[What is needed] Find the line in the entries below that contains "customer number: 805841 -> 808541". Repeat it exactly, and every line after it through the line that contains "total: 56.19 -> 47.41".

--- Task material ---

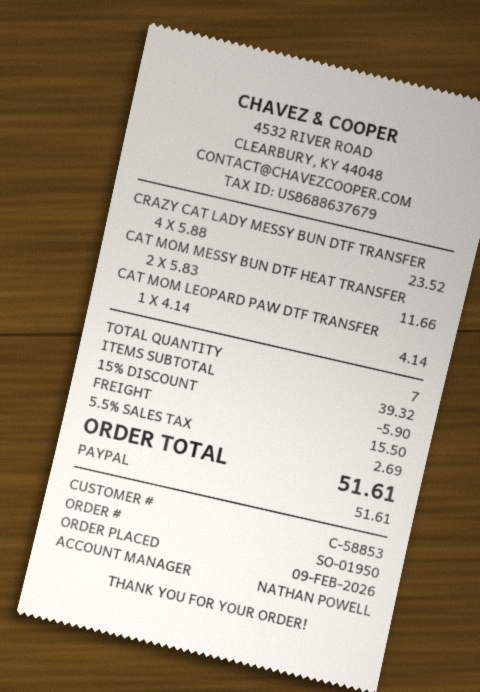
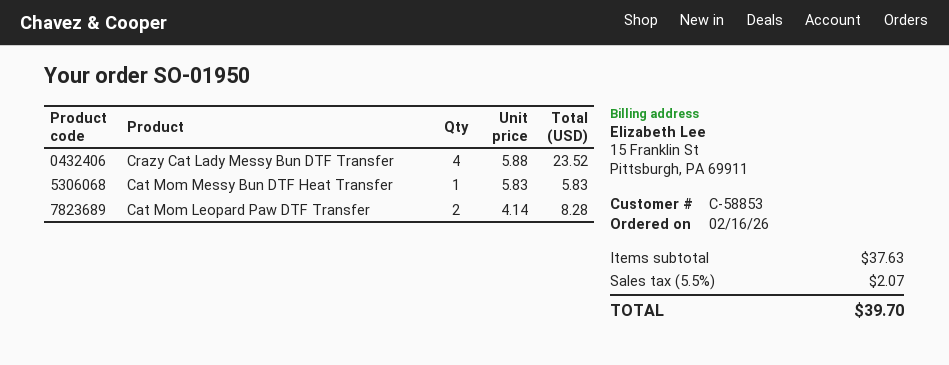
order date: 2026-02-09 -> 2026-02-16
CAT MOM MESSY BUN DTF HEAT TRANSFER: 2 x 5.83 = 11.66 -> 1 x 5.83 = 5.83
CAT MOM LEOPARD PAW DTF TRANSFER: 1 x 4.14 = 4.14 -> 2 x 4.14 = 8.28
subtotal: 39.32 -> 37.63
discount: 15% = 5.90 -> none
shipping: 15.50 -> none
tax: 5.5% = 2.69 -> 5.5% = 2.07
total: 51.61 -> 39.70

---
--- Task material ---

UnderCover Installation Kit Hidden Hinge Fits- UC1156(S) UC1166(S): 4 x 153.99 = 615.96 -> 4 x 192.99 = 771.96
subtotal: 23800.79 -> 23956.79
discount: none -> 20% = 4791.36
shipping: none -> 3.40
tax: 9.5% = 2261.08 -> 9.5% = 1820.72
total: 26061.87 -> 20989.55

---
--- Task material ---

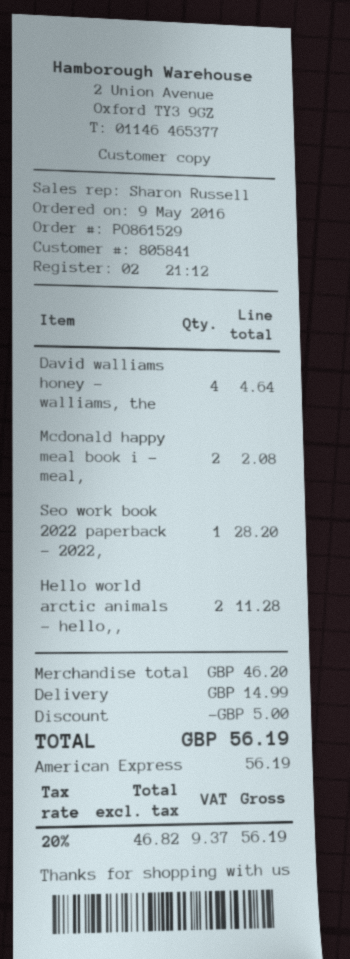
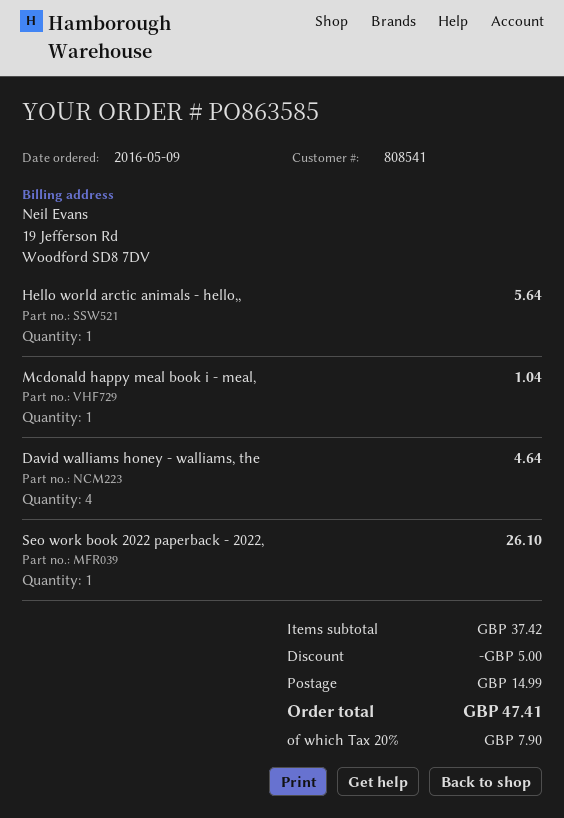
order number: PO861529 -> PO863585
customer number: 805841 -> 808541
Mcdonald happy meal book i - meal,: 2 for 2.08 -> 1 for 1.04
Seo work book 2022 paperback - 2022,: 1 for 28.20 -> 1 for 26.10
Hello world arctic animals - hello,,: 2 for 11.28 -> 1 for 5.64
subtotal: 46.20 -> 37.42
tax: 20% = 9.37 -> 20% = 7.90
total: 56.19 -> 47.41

---

[Response]
customer number: 805841 -> 808541
Mcdonald happy meal book i - meal,: 2 for 2.08 -> 1 for 1.04
Seo work book 2022 paperback - 2022,: 1 for 28.20 -> 1 for 26.10
Hello world arctic animals - hello,,: 2 for 11.28 -> 1 for 5.64
subtotal: 46.20 -> 37.42
tax: 20% = 9.37 -> 20% = 7.90
total: 56.19 -> 47.41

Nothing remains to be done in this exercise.